══ DATASET RECORDS

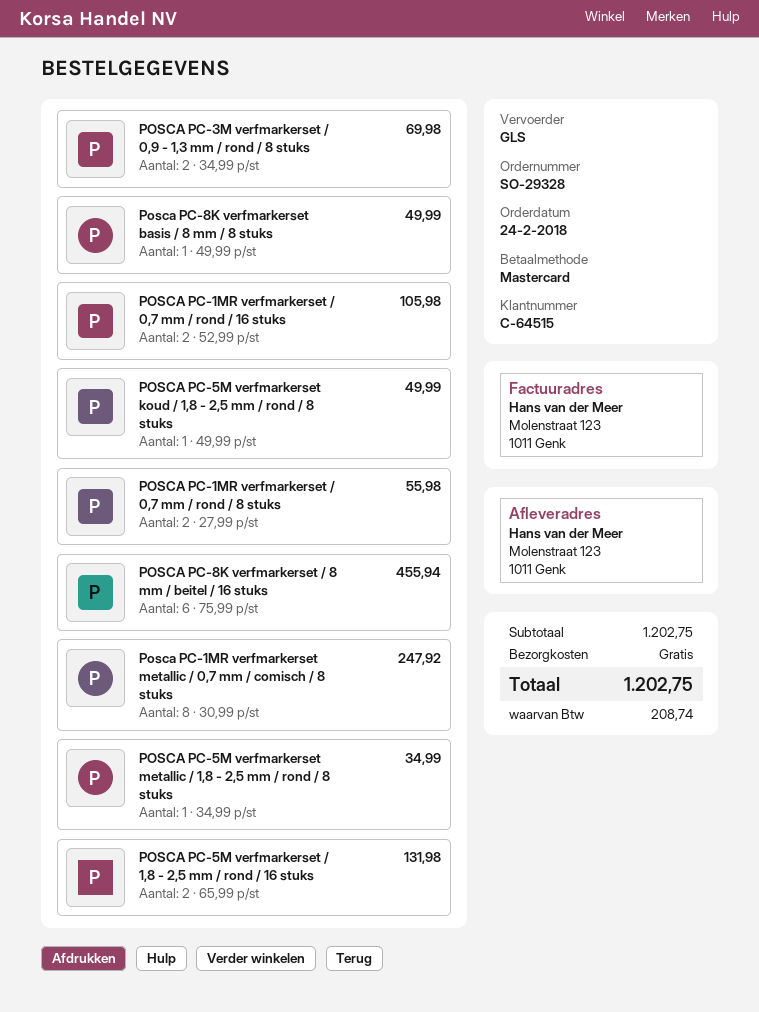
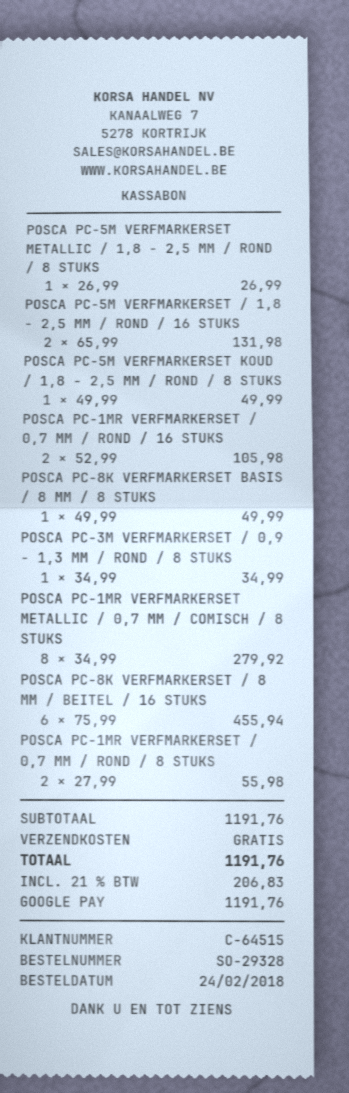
payment method: Mastercard -> Google Pay
POSCA PC-3M verfmarkerset / 0,9 - 1,3 mm / rond / 8 stuks: 2 x 34.99 = 69.98 -> 1 x 34.99 = 34.99
Posca PC-1MR verfmarkerset metallic / 0,7 mm / comisch / 8 stuks: 8 x 30.99 = 247.92 -> 8 x 34.99 = 279.92
POSCA PC-5M verfmarkerset metallic / 1,8 - 2,5 mm / rond / 8 stuks: 1 x 34.99 = 34.99 -> 1 x 26.99 = 26.99
subtotal: 1202.75 -> 1191.76
tax: 208.74 -> 206.83
total: 1202.75 -> 1191.76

════

PROBLEM DETAILS — Only the lines from the first line of the data above through the line with "subtotal: 1202.75 -> 1191.76" should appear in the answer, retyped exactly, with every picture left out.

RESPONSE BELOW —
payment method: Mastercard -> Google Pay
POSCA PC-3M verfmarkerset / 0,9 - 1,3 mm / rond / 8 stuks: 2 x 34.99 = 69.98 -> 1 x 34.99 = 34.99
Posca PC-1MR verfmarkerset metallic / 0,7 mm / comisch / 8 stuks: 8 x 30.99 = 247.92 -> 8 x 34.99 = 279.92
POSCA PC-5M verfmarkerset metallic / 1,8 - 2,5 mm / rond / 8 stuks: 1 x 34.99 = 34.99 -> 1 x 26.99 = 26.99
subtotal: 1202.75 -> 1191.76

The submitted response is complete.